RECORDED INFORMATION:
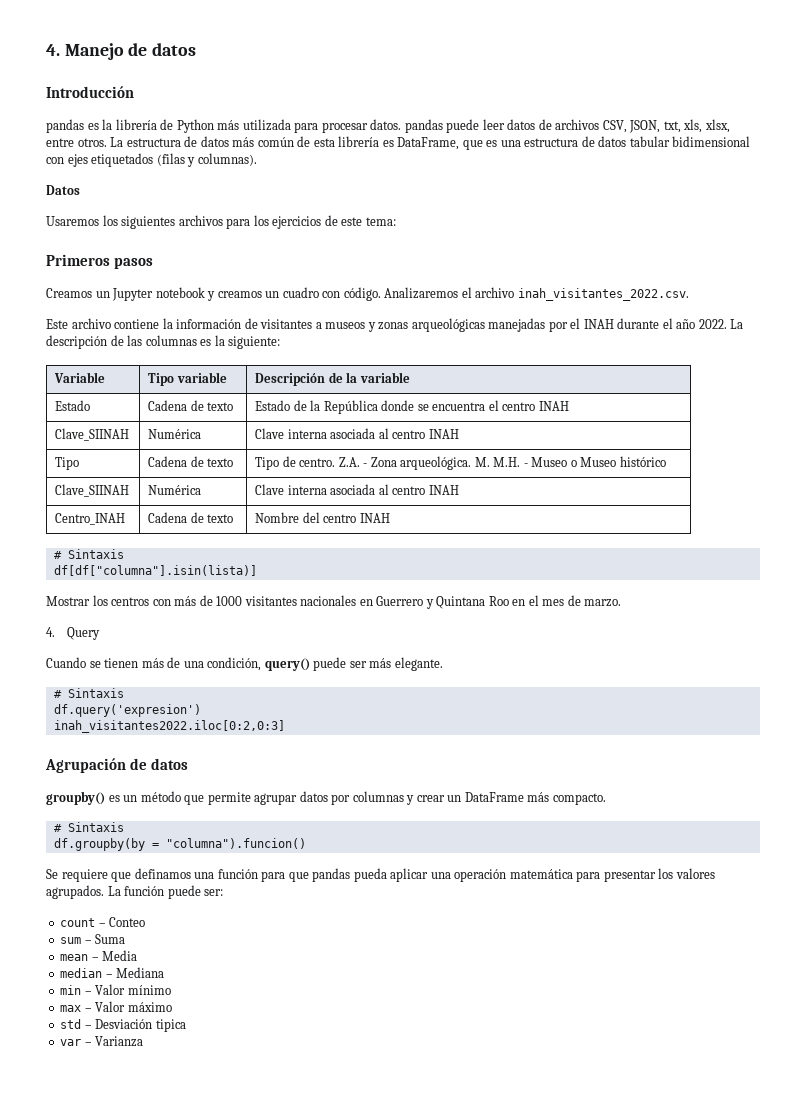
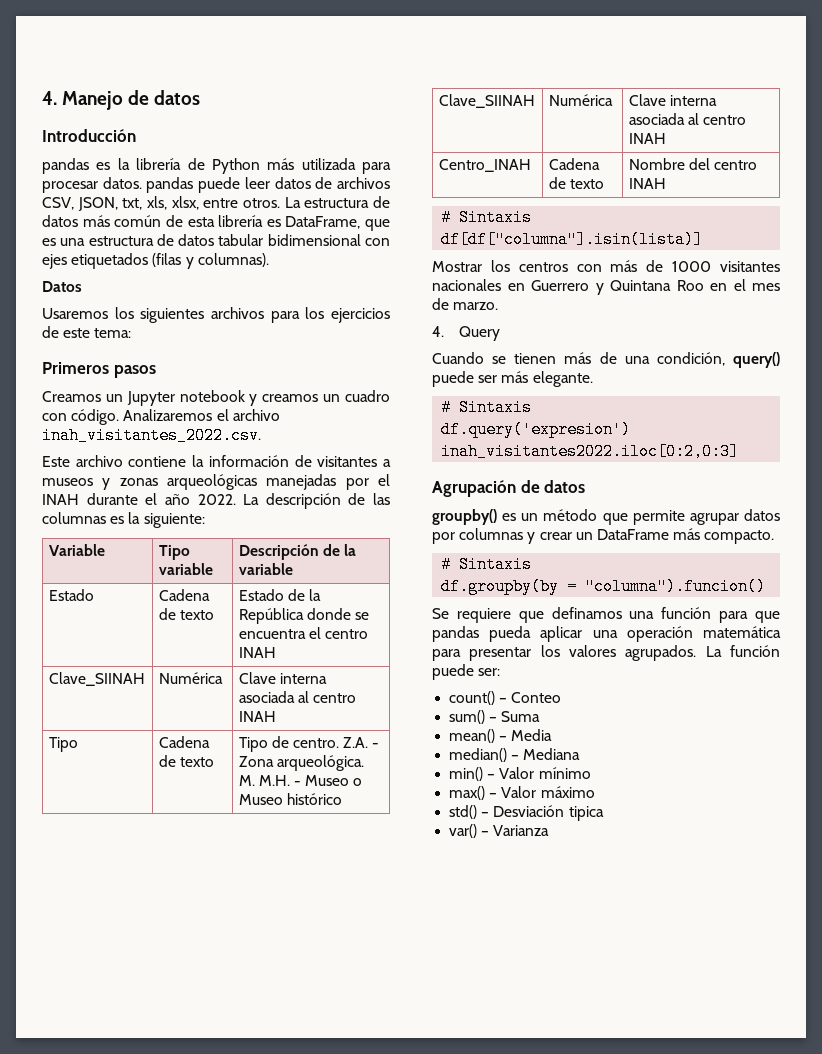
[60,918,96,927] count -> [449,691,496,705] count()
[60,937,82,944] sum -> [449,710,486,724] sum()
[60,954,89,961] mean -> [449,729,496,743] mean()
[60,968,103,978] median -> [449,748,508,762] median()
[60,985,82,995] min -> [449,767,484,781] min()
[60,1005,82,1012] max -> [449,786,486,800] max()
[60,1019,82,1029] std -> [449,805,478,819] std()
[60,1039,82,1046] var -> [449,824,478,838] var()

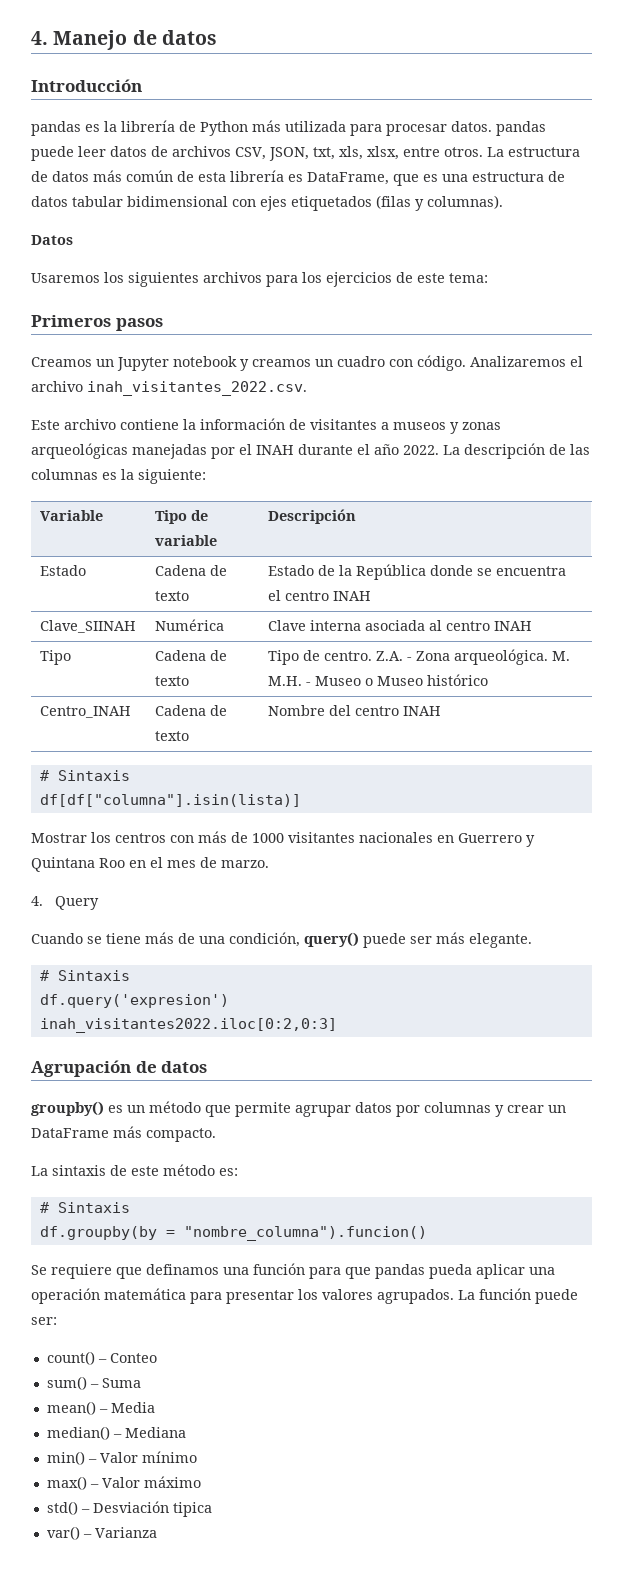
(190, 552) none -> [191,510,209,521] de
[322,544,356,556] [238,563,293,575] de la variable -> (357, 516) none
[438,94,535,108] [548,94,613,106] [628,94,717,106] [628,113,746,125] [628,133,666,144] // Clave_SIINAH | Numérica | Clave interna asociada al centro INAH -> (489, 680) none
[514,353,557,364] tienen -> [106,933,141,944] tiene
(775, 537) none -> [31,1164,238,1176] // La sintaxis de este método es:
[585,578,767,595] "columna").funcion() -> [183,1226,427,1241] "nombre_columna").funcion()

ASSIGNED TASK: Set down all of the entries exactly as they stand, without any image.

SOLVED PROBLEM:
[60,918,96,927] count -> [449,691,496,705] count()
[60,937,82,944] sum -> [449,710,486,724] sum()
[60,954,89,961] mean -> [449,729,496,743] mean()
[60,968,103,978] median -> [449,748,508,762] median()
[60,985,82,995] min -> [449,767,484,781] min()
[60,1005,82,1012] max -> [449,786,486,800] max()
[60,1019,82,1029] std -> [449,805,478,819] std()
[60,1039,82,1046] var -> [449,824,478,838] var()

(190, 552) none -> [191,510,209,521] de
[322,544,356,556] [238,563,293,575] de la variable -> (357, 516) none
[438,94,535,108] [548,94,613,106] [628,94,717,106] [628,113,746,125] [628,133,666,144] // Clave_SIINAH | Numérica | Clave interna asociada al centro INAH -> (489, 680) none
[514,353,557,364] tienen -> [106,933,141,944] tiene
(775, 537) none -> [31,1164,238,1176] // La sintaxis de este método es:
[585,578,767,595] "columna").funcion() -> [183,1226,427,1241] "nombre_columna").funcion()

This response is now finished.